Kidney disease in multiple myeloma.

Abstract

Renal disease is a frequent complication of symptomatic multiple myeloma, that increases morbidity and reduces quality of life and overall survival. It may result from various lesions, the most frequent being light chain cast nephropathy (LCCN), related to precipitation of monoclonal free light chains (FLC) with uromodulin in distal tubules. Rapid identification of the type of kidney disease with appropriate management is key. LCCN typically reveals the underlying myeloma and manifests with severe acute kidney injury, high serum FLC level (>500 mg/l) and predominant light chain proteinuria (urine albumin/creatinine ratio <10%). Urgent therapy is required, based on vigorous fluid expansion, correction of precipitating factors and introduction of efficient anti-myeloma therapy which choice should consider renal elimination of each agent and patient frailty. Early and deep reduction in serum FLC level conditions renal recovery, warranting assessment of efficacy by serial serum FLC level monitoring.

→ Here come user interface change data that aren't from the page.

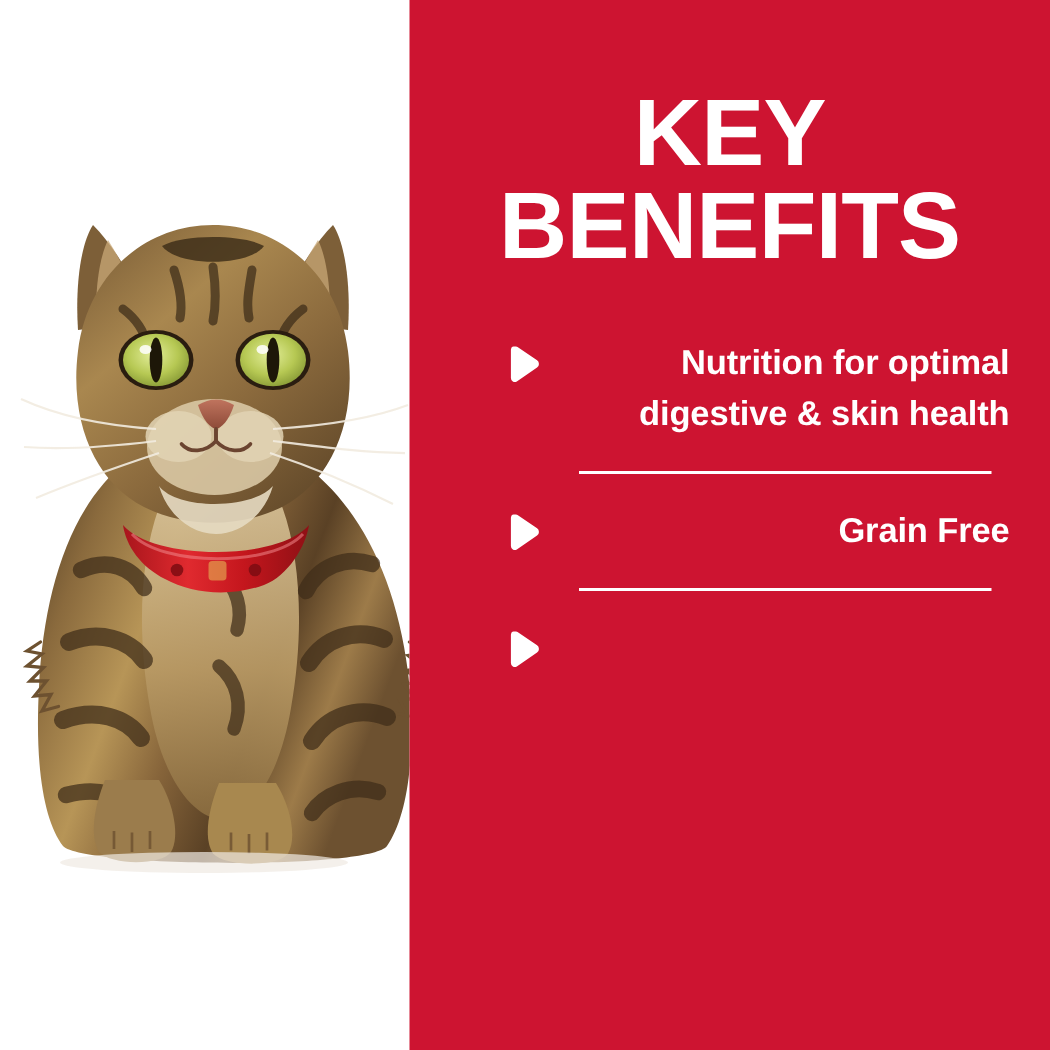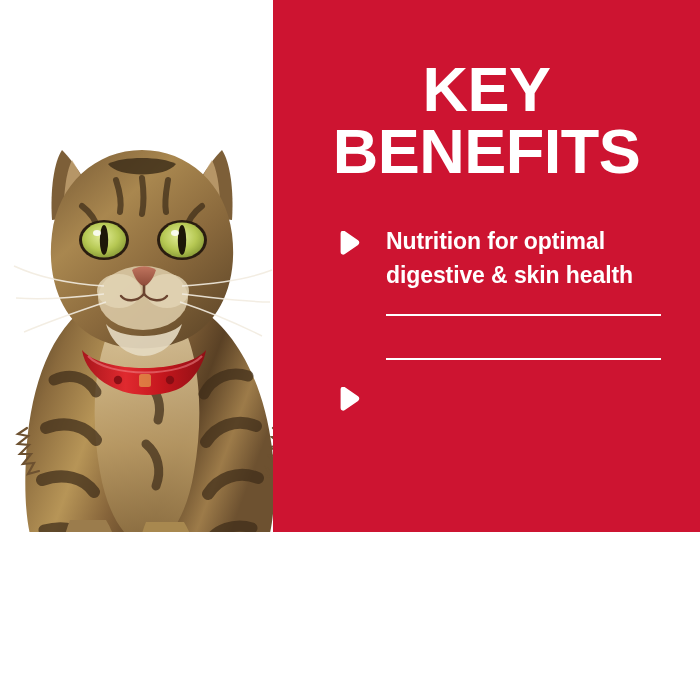--- a/index.html
+++ b/index.html
@@ -16,7 +16,7 @@
   #canvas {
     position: relative;
     width: 700px;
-    height: 532px;
+    height: 700px;
     background: #ffffff;
     overflow: hidden;
   }

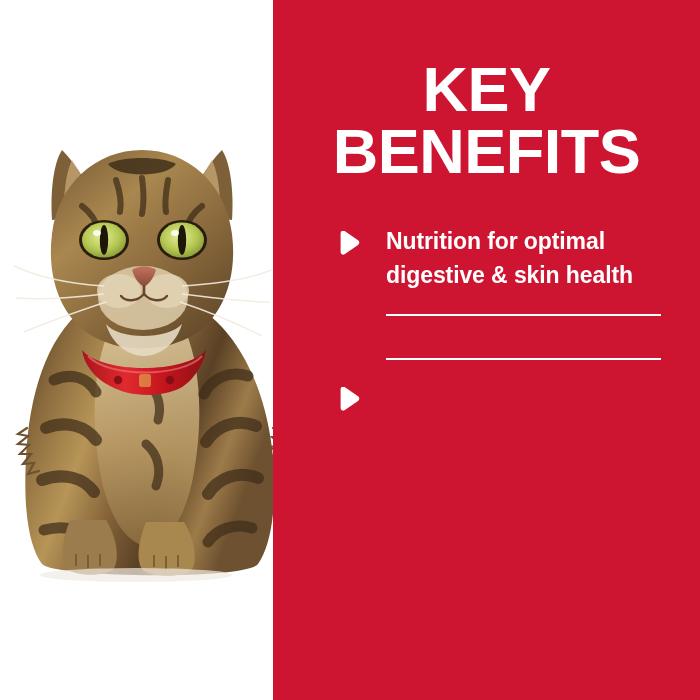--- a/index.html
+++ b/index.html
@@ -91,6 +91,7 @@
     font-size: 23px;
     line-height: 34px;
     letter-spacing: -0.1px;
+    text-align: right;
   }
 
   .divider {

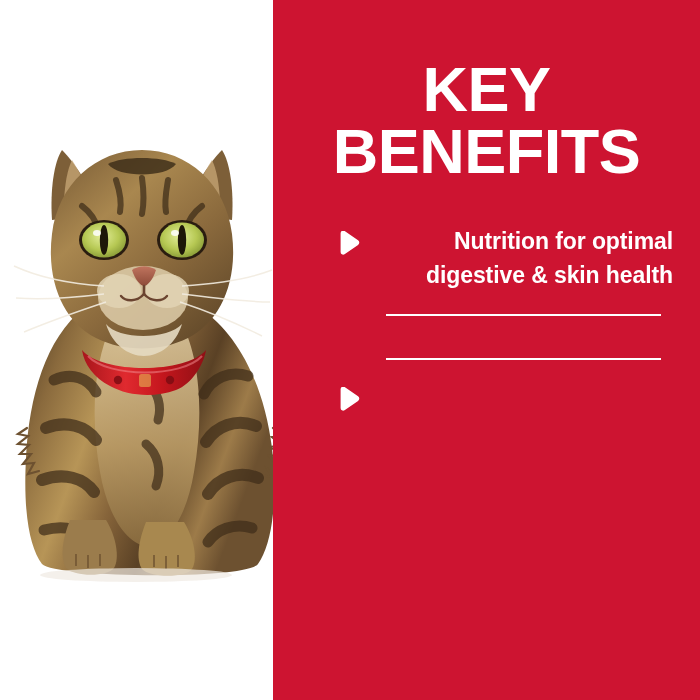--- a/index.html
+++ b/index.html
@@ -289,6 +289,15 @@
       <div class="divider"></div>
       <div class="sp-b"></div>
 
+      <div class="benefit-row">
+        <span class="bullet-tri">
+          <svg viewBox="0 0 22 24" xmlns="http://www.w3.org/2000/svg">
+            <path d="M3.4 2.2 C3.4 0.7 4.9 -0.2 6.1 0.6 L19.6 9.9 C20.8 10.7 20.8 12.5 19.6 13.3
+                     L6.1 22.6 C4.9 23.4 3.4 22.5 3.4 21.0 Z" fill="#ffffff" stroke="#ffffff" stroke-width="1.6" stroke-linejoin="round"></path>
+          </svg>
+        </span>
+        <span class="benefit-text">Grain Free</span>
+      </div>
 
       <div class="sp-c"></div>
       <div class="divider"></div>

In newly diagnosed patients, the combination of bortezomib, high-dose dexamethasone and an anti-CD38 monoclonal antibody is commonly used. The benefit to risk balance of quadruplets incorporating cyclophosphamide or an immunodulatory agent requires to be evaluated in prospective studies. In patients with severe acute kidney injury, reinforcing chemotherapy with FLC removal through plasma exchange or high-cutoff hemodialysis may increase the probability of renal response, despite controversial data from randomized trials. Histological assessment of the extent of cast formation and interstitial fibrosis/tubular atrophy may help evaluating renal prognosis and refining therapy. Thanks to improved overall survival, renal transplantation may be considered in selected candidates with end-stage kidney disease.